One that really stood out that we wrote about is Hershey, and it's Hershey Brazil specifically, and they were taking advantage of the happy accident of their name, which phonetically sounds like "her-she."

March 8th was International Women's Day and Hershey Brazil used that occasion, the entire month of March in fact, to roll out a wide variety of new pack designs that are celebrating women in art, music, science, and literature. So if you can tell by the photos that are hovering next to my head right now, there really is a wide variety of different package designs.

Now, Kim focused on why these brands are being asked to take a stance on social issues. I'm more interested in how, considering the sheer number and variety of different pack designs and the relative short runs they were going to require by condensing those all to a single month.

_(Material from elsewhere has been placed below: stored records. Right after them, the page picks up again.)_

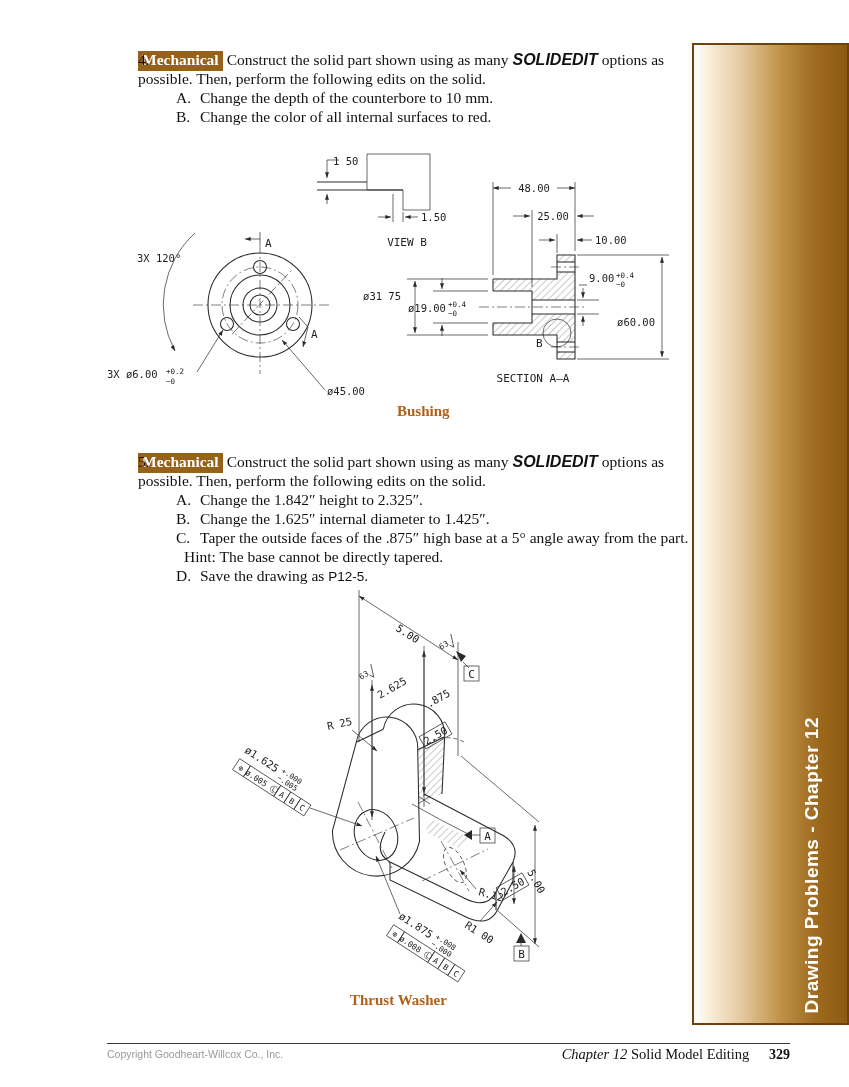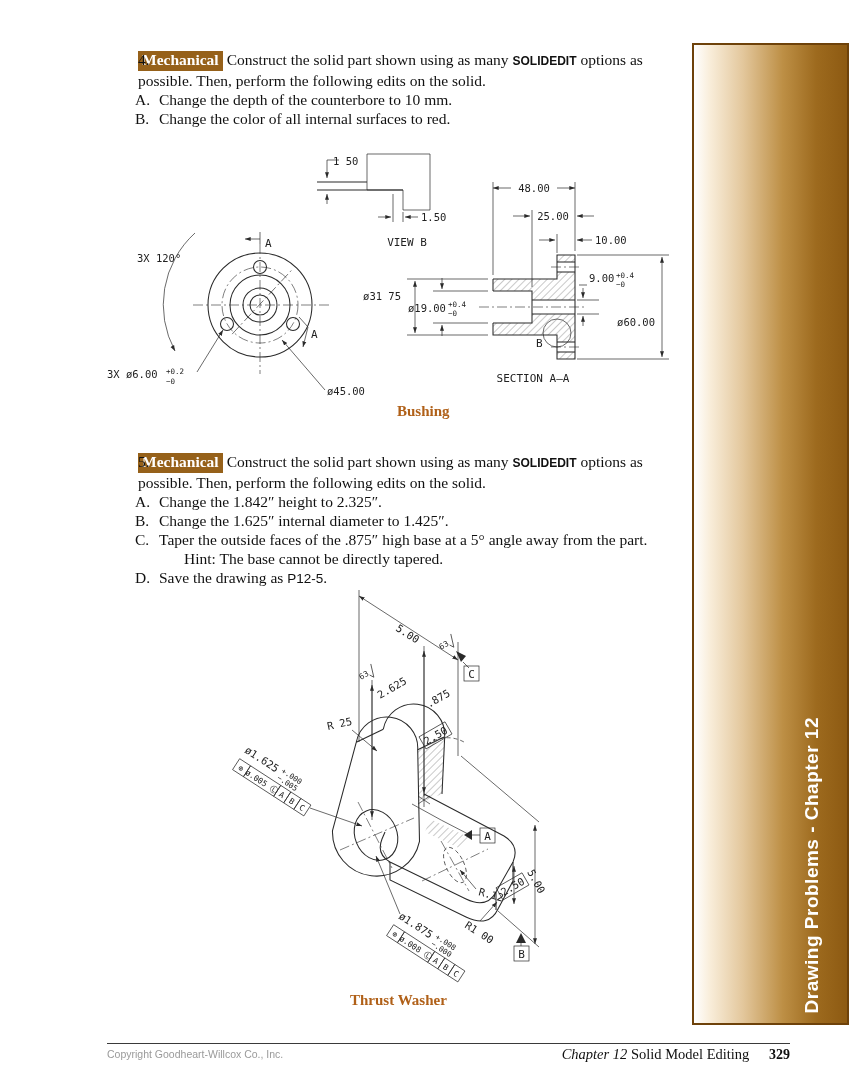--- a/index.html
+++ b/index.html
@@ -9,7 +9,7 @@
   .pline{white-space:nowrap;position:relative;margin-left:23px;}
   .pnum{position:absolute;left:0;top:0;}
   .badge{color:#fff;font-weight:bold;padding:0 4px 3px 4px;margin-right:4px;}
-  .cmd{font-family:"Liberation Sans",sans-serif;font-weight:bold;font-size:12px;}
+  .cmd{font-family:"Liberation Sans",sans-serif;font-weight:bold;font-size:16px;font-style:italic;}
   .code{font-family:"Liberation Sans",sans-serif;font-size:13.5px;}
   .item{white-space:nowrap;margin-left:20px;}
   .item .letter{display:inline-block;width:24px;}

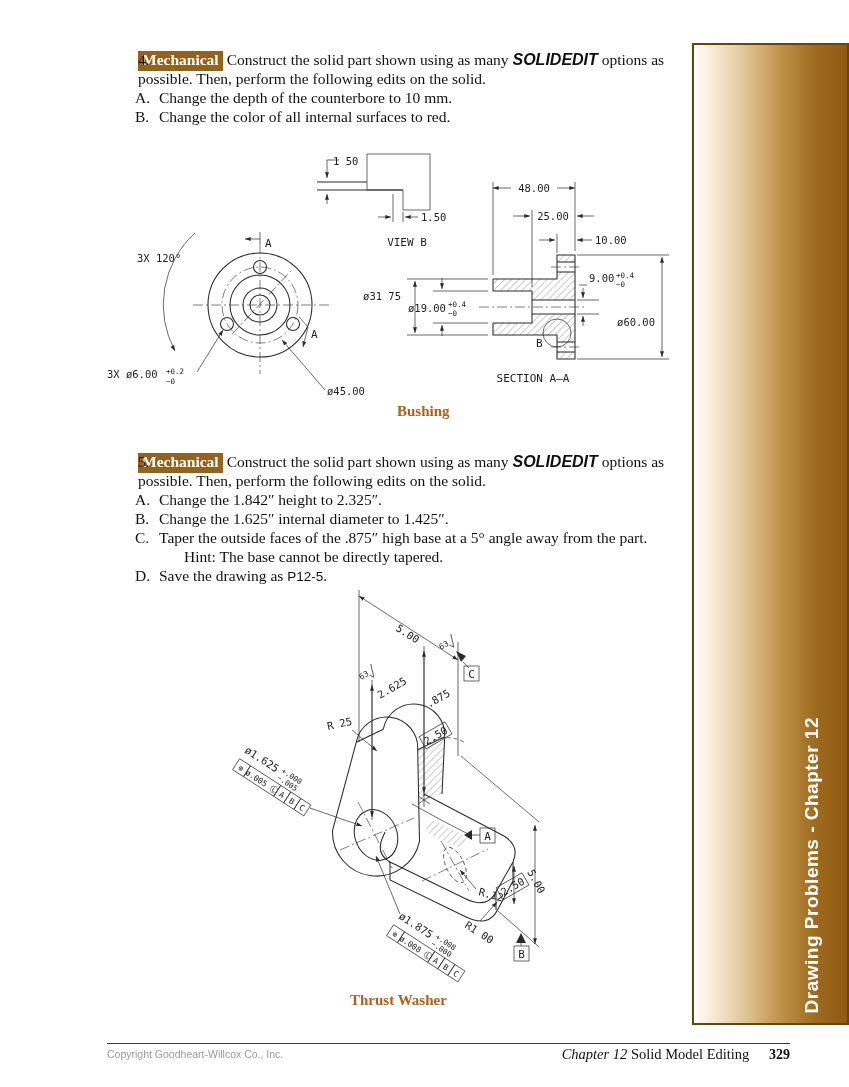--- a/index.html
+++ b/index.html
@@ -11,7 +11,7 @@
   .badge{color:#fff;font-weight:bold;padding:0 4px 3px 4px;margin-right:4px;}
   .cmd{font-family:"Liberation Sans",sans-serif;font-weight:bold;font-size:16px;font-style:italic;}
   .code{font-family:"Liberation Sans",sans-serif;font-size:13.5px;}
-  .item{white-space:nowrap;margin-left:20px;}
+  .item{white-space:nowrap;margin-left:61px;}
   .item .letter{display:inline-block;width:24px;}
   .hint{white-space:nowrap;margin-left:69px;}
   .caption{position:absolute;font-weight:bold;font-size:15px;color:#b06018;}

Well, digital printing was the answer in this case. So because digital printing doesn't require the manufacture of a new mold die every single time you have a new pack design, brands are able to take advantage of that to move extremely quickly and agilely into certain social justice campaigns, or other ways to demonstrate that they really care. And then switch right back to their traditional iconic Hershey packaging whenever they need to.

So they worked with design agency BETC Sao Paulo, and the converter Camargo Cia de Embalagens—I apologize if I'm butchering the pronunciation. In this case, using flow wrap packaging on an HP Indigo 20000. And that's reverse printed polyester laminated with white BOPP or biaxially oriented polypropylene.

So that's the technical side of things, but it's important to note that Hershey wasn't just paying lip service to a cause, de jour. The company is actually out of the leadership of Hershey, 52% are females, and that goes right up to the CEO, Michele Buck.

One final note on the intersection between these social justice causes and digital printing is both will be on display at Pack Expo Las Vegas later this year. There's going to be a package printing pavilion and also a networking and workshopping breakfast for the PMMI Packaging and Processing Women's Leadership Network.

So that's just an example that these trends, they don't only exist at the consumer CPG level. They affect everyone right on up the supply chain, including packaging manufacturers and packaging machinery manufacturers.

That’s all the time we have today. Thanks for watching.